• [Work request]: What this exercise calls for is an exact copy of the data.

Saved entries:

- - - -

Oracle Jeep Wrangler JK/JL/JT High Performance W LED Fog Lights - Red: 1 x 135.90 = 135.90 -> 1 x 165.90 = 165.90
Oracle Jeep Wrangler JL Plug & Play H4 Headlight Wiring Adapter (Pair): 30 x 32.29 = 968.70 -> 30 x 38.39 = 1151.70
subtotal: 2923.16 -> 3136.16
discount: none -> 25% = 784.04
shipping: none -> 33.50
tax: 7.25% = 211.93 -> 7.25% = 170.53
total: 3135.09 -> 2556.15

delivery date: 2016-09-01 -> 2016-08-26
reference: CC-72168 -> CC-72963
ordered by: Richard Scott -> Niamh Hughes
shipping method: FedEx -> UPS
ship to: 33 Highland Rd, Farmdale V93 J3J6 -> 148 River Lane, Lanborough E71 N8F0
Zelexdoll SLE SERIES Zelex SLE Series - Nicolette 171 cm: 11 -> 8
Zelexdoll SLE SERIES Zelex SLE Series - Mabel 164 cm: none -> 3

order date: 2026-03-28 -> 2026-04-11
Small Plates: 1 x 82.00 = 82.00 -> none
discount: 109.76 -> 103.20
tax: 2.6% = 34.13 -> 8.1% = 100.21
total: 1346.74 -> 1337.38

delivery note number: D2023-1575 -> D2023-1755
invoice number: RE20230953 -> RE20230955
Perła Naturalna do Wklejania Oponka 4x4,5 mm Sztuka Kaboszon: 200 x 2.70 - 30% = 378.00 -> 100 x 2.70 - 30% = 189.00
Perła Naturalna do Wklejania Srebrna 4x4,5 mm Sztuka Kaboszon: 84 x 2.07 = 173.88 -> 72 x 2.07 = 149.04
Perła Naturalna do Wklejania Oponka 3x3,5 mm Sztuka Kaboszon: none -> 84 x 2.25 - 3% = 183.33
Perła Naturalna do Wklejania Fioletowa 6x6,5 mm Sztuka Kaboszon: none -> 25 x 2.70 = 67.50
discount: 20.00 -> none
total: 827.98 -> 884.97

- - - -

• [Solution for this task]:
Oracle Jeep Wrangler JK/JL/JT High Performance W LED Fog Lights - Red: 1 x 135.90 = 135.90 -> 1 x 165.90 = 165.90
Oracle Jeep Wrangler JL Plug & Play H4 Headlight Wiring Adapter (Pair): 30 x 32.29 = 968.70 -> 30 x 38.39 = 1151.70
subtotal: 2923.16 -> 3136.16
discount: none -> 25% = 784.04
shipping: none -> 33.50
tax: 7.25% = 211.93 -> 7.25% = 170.53
total: 3135.09 -> 2556.15

delivery date: 2016-09-01 -> 2016-08-26
reference: CC-72168 -> CC-72963
ordered by: Richard Scott -> Niamh Hughes
shipping method: FedEx -> UPS
ship to: 33 Highland Rd, Farmdale V93 J3J6 -> 148 River Lane, Lanborough E71 N8F0
Zelexdoll SLE SERIES Zelex SLE Series - Nicolette 171 cm: 11 -> 8
Zelexdoll SLE SERIES Zelex SLE Series - Mabel 164 cm: none -> 3

order date: 2026-03-28 -> 2026-04-11
Small Plates: 1 x 82.00 = 82.00 -> none
discount: 109.76 -> 103.20
tax: 2.6% = 34.13 -> 8.1% = 100.21
total: 1346.74 -> 1337.38

delivery note number: D2023-1575 -> D2023-1755
invoice number: RE20230953 -> RE20230955
Perła Naturalna do Wklejania Oponka 4x4,5 mm Sztuka Kaboszon: 200 x 2.70 - 30% = 378.00 -> 100 x 2.70 - 30% = 189.00
Perła Naturalna do Wklejania Srebrna 4x4,5 mm Sztuka Kaboszon: 84 x 2.07 = 173.88 -> 72 x 2.07 = 149.04
Perła Naturalna do Wklejania Oponka 3x3,5 mm Sztuka Kaboszon: none -> 84 x 2.25 - 3% = 183.33
Perła Naturalna do Wklejania Fioletowa 6x6,5 mm Sztuka Kaboszon: none -> 25 x 2.70 = 67.50
discount: 20.00 -> none
total: 827.98 -> 884.97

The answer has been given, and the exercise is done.